▶ [EXERCISE]:
All of the entries below are to be copied without any alteration.

+++ DATASET RECORDS

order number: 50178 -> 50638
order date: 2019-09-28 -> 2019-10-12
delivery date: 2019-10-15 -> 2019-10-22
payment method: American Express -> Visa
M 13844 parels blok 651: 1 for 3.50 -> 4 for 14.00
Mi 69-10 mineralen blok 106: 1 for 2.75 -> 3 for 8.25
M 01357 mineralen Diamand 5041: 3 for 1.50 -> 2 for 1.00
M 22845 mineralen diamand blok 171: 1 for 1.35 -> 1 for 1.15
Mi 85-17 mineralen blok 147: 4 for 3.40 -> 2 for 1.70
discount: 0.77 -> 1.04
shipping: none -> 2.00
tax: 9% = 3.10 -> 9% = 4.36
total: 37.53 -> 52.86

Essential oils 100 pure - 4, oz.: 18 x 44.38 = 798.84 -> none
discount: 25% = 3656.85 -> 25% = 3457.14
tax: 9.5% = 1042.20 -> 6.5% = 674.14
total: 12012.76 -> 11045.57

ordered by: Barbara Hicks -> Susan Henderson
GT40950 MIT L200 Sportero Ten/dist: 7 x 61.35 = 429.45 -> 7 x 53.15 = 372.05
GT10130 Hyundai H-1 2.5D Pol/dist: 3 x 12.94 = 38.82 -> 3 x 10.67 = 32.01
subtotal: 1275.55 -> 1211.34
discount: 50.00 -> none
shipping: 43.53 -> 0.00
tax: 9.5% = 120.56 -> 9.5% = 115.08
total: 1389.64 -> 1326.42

++++++

▶ [TASK ANSWER]:
order number: 50178 -> 50638
order date: 2019-09-28 -> 2019-10-12
delivery date: 2019-10-15 -> 2019-10-22
payment method: American Express -> Visa
M 13844 parels blok 651: 1 for 3.50 -> 4 for 14.00
Mi 69-10 mineralen blok 106: 1 for 2.75 -> 3 for 8.25
M 01357 mineralen Diamand 5041: 3 for 1.50 -> 2 for 1.00
M 22845 mineralen diamand blok 171: 1 for 1.35 -> 1 for 1.15
Mi 85-17 mineralen blok 147: 4 for 3.40 -> 2 for 1.70
discount: 0.77 -> 1.04
shipping: none -> 2.00
tax: 9% = 3.10 -> 9% = 4.36
total: 37.53 -> 52.86

Essential oils 100 pure - 4, oz.: 18 x 44.38 = 798.84 -> none
discount: 25% = 3656.85 -> 25% = 3457.14
tax: 9.5% = 1042.20 -> 6.5% = 674.14
total: 12012.76 -> 11045.57

ordered by: Barbara Hicks -> Susan Henderson
GT40950 MIT L200 Sportero Ten/dist: 7 x 61.35 = 429.45 -> 7 x 53.15 = 372.05
GT10130 Hyundai H-1 2.5D Pol/dist: 3 x 12.94 = 38.82 -> 3 x 10.67 = 32.01
subtotal: 1275.55 -> 1211.34
discount: 50.00 -> none
shipping: 43.53 -> 0.00
tax: 9.5% = 120.56 -> 9.5% = 115.08
total: 1389.64 -> 1326.42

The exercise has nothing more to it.